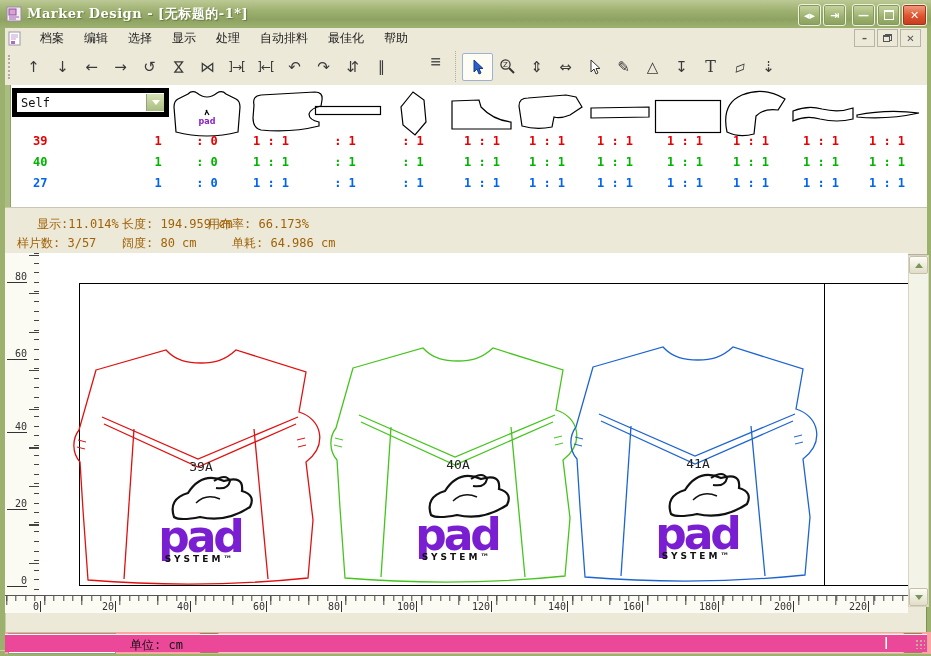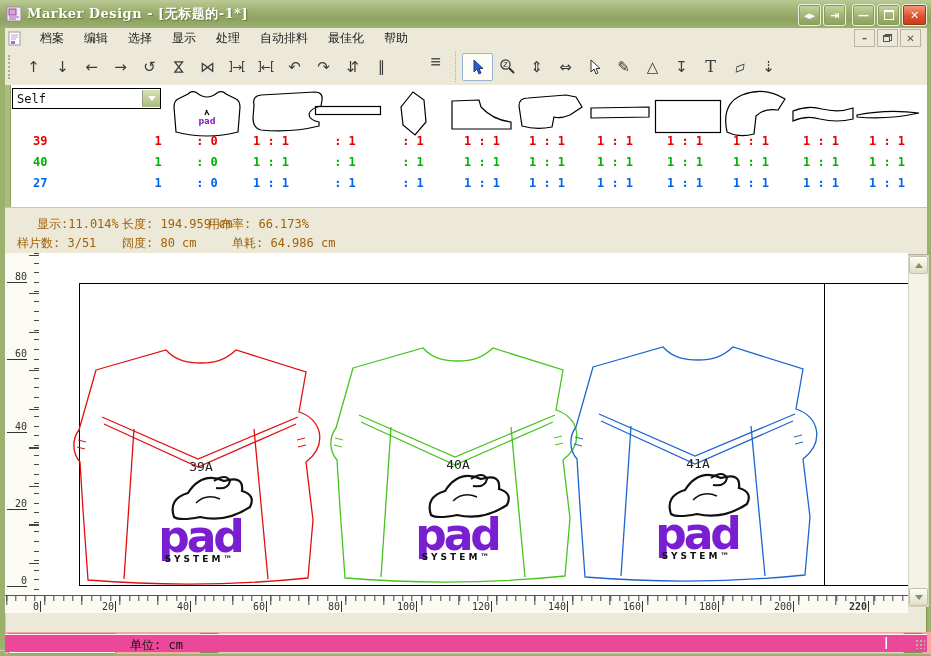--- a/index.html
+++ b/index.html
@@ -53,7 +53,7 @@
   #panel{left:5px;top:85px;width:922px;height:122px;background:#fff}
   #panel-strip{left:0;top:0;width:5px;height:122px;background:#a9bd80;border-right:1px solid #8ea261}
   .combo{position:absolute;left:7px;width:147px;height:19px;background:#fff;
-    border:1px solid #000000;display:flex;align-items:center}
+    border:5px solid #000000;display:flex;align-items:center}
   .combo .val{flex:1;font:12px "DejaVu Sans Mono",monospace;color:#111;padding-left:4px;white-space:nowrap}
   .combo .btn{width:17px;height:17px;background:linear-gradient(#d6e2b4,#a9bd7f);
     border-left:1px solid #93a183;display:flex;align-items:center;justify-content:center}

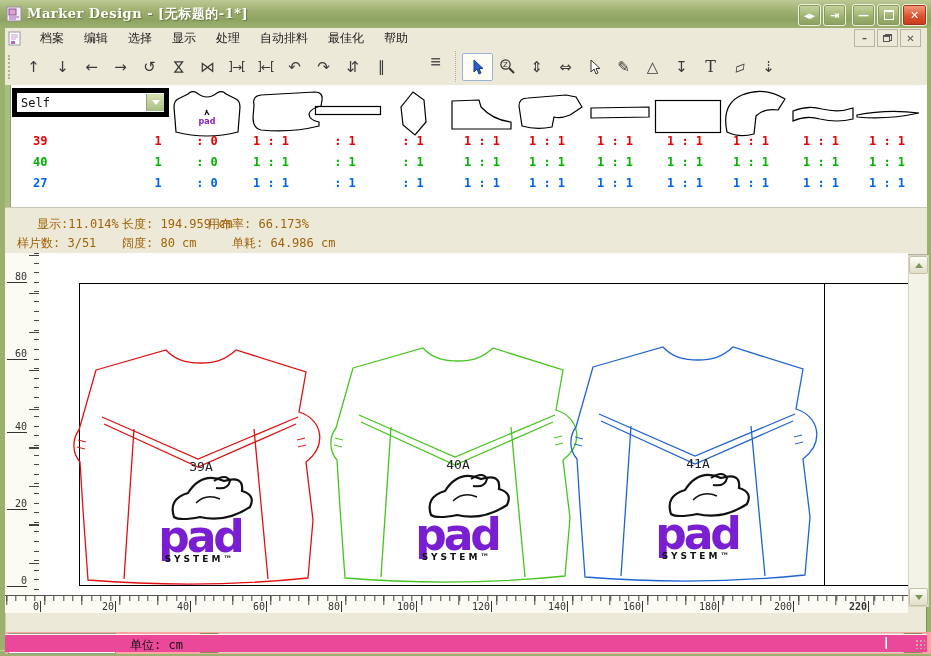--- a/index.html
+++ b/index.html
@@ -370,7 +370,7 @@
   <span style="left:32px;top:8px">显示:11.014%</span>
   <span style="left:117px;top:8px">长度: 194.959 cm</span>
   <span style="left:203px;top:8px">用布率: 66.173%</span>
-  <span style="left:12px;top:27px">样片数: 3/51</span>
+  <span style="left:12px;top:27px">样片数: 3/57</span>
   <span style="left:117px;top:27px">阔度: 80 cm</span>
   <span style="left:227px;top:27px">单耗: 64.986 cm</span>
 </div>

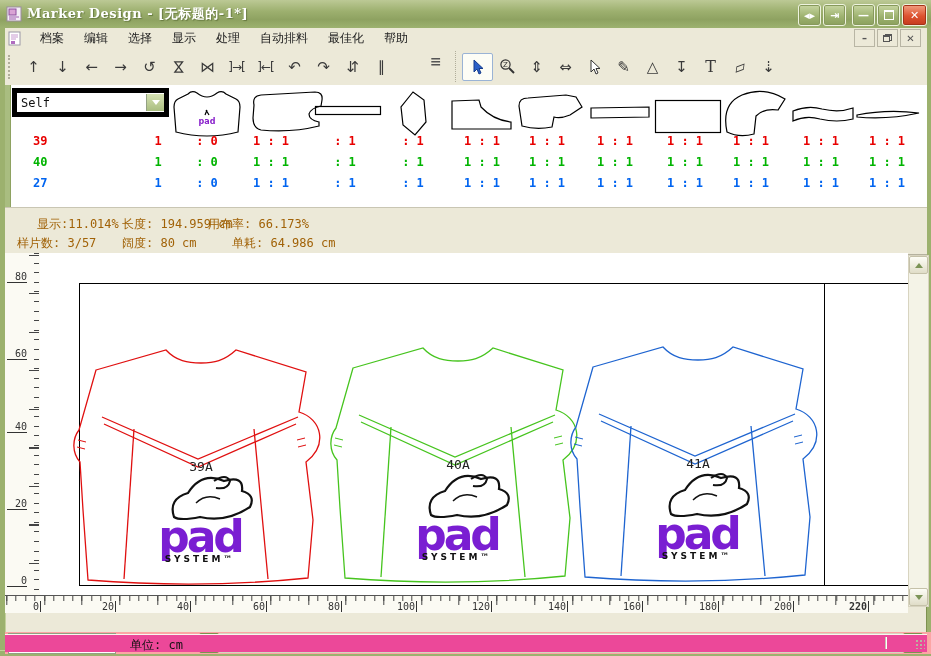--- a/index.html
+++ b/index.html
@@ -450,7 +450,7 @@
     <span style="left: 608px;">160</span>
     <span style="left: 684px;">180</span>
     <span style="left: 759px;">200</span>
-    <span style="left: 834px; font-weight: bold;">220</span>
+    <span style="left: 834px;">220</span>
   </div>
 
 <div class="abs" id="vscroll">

**What you need to do:** Which lines of the records above contain the word "border"? Show each of them.

**Task answer:**
   #panel-strip{left:0;top:0;width:5px;height:122px;background:#a9bd80;border-right:1px solid #8ea261}
-    border:1px solid #000000;display:flex;align-items:center}
+    border:5px solid #000000;display:flex;align-items:center}
     border-left:1px solid #93a183;display:flex;align-items:center;justify-content:center}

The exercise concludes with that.